Try it —
Nothing is needed except the lines below that run from the one with "Trong đó :Chi phí lãi vay | 2018: 40,204,588" through the one with "column 2015 | position: none -> 3", repeated exactly.

Before-and-after change data
:::::

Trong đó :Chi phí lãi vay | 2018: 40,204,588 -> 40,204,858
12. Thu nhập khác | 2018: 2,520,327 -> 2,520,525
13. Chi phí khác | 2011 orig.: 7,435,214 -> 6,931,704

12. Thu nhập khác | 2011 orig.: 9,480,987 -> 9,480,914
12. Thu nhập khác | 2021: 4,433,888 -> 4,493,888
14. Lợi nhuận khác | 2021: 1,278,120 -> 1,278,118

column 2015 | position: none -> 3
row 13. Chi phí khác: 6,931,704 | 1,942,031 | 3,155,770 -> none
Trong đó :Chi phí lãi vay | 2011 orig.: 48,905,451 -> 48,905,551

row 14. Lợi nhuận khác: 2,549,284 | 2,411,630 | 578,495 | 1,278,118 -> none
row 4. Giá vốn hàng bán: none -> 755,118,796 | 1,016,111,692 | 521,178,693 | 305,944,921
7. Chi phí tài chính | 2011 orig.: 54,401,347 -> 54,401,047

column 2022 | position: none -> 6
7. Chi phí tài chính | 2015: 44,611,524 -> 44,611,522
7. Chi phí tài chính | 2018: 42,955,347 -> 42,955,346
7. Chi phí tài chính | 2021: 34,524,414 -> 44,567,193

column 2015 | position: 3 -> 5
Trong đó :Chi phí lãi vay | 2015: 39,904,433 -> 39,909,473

:::::

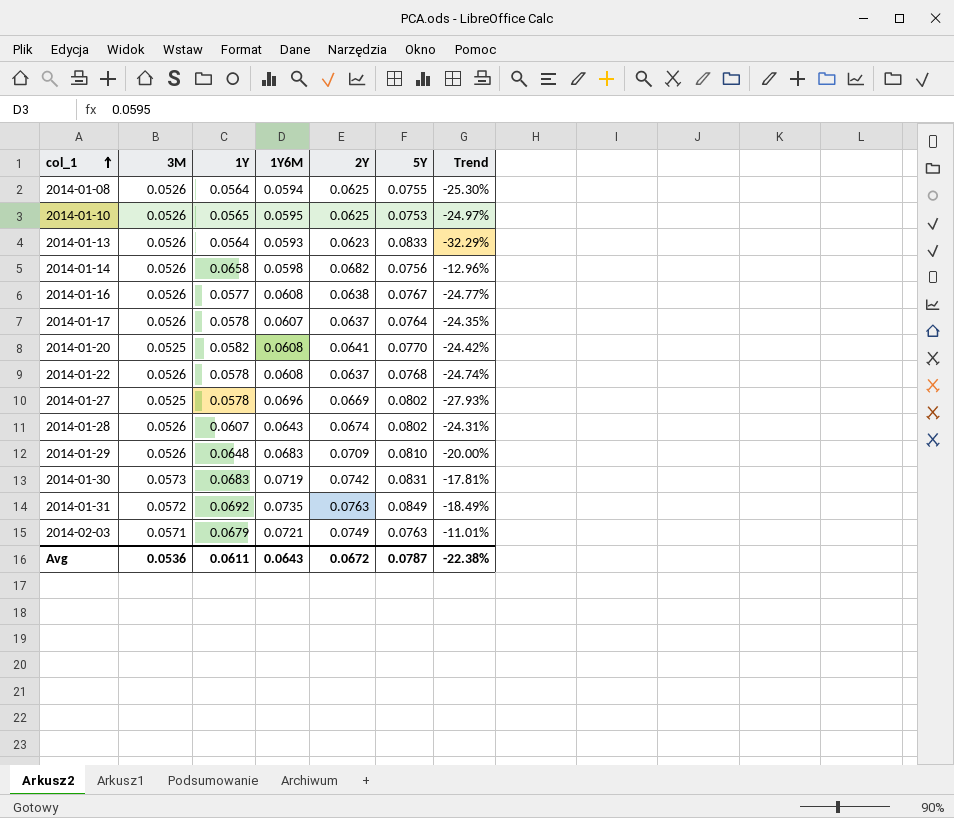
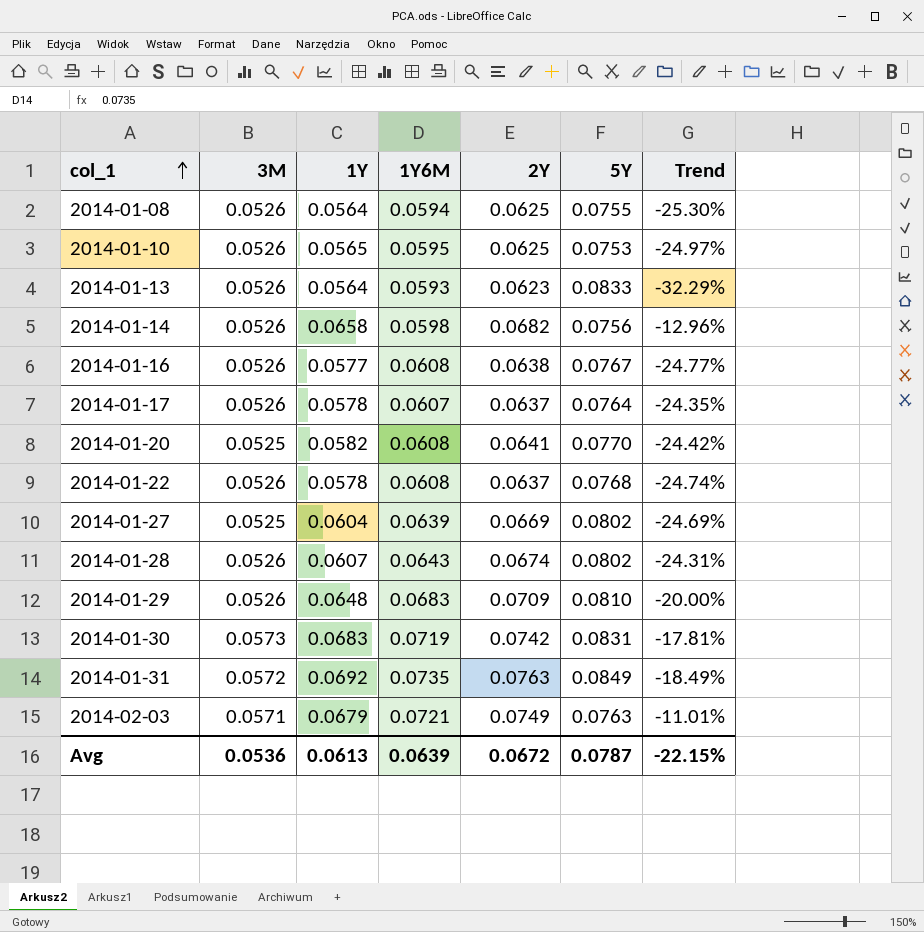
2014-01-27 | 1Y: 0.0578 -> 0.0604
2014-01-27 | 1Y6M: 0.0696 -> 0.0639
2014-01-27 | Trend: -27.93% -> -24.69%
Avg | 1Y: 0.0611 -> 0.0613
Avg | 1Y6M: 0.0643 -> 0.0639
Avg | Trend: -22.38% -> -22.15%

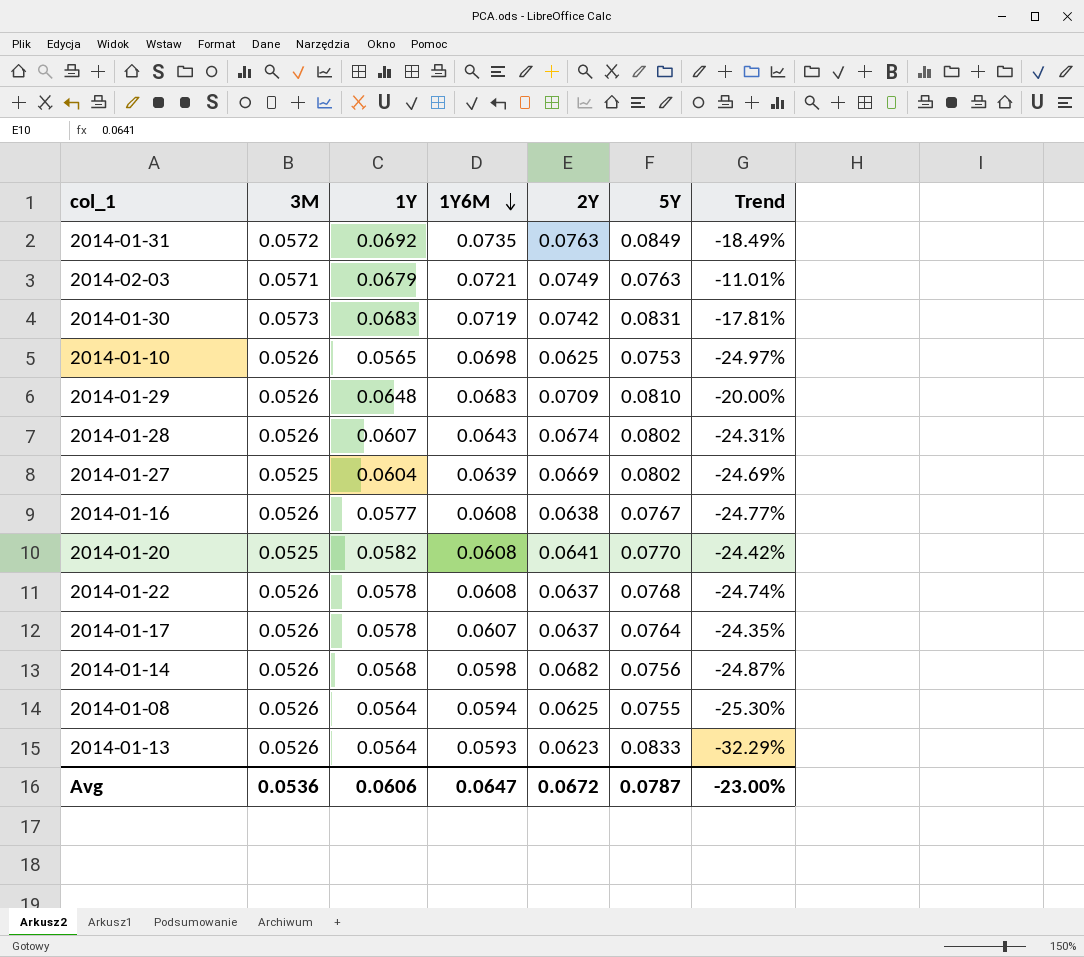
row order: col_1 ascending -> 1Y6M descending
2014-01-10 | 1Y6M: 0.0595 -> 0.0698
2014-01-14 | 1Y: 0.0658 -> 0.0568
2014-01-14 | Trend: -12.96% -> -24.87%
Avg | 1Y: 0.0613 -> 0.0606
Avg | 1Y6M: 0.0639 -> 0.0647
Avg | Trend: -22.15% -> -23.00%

:::::

Answer area —
Trong đó :Chi phí lãi vay | 2018: 40,204,588 -> 40,204,858
12. Thu nhập khác | 2018: 2,520,327 -> 2,520,525
13. Chi phí khác | 2011 orig.: 7,435,214 -> 6,931,704

12. Thu nhập khác | 2011 orig.: 9,480,987 -> 9,480,914
12. Thu nhập khác | 2021: 4,433,888 -> 4,493,888
14. Lợi nhuận khác | 2021: 1,278,120 -> 1,278,118

column 2015 | position: none -> 3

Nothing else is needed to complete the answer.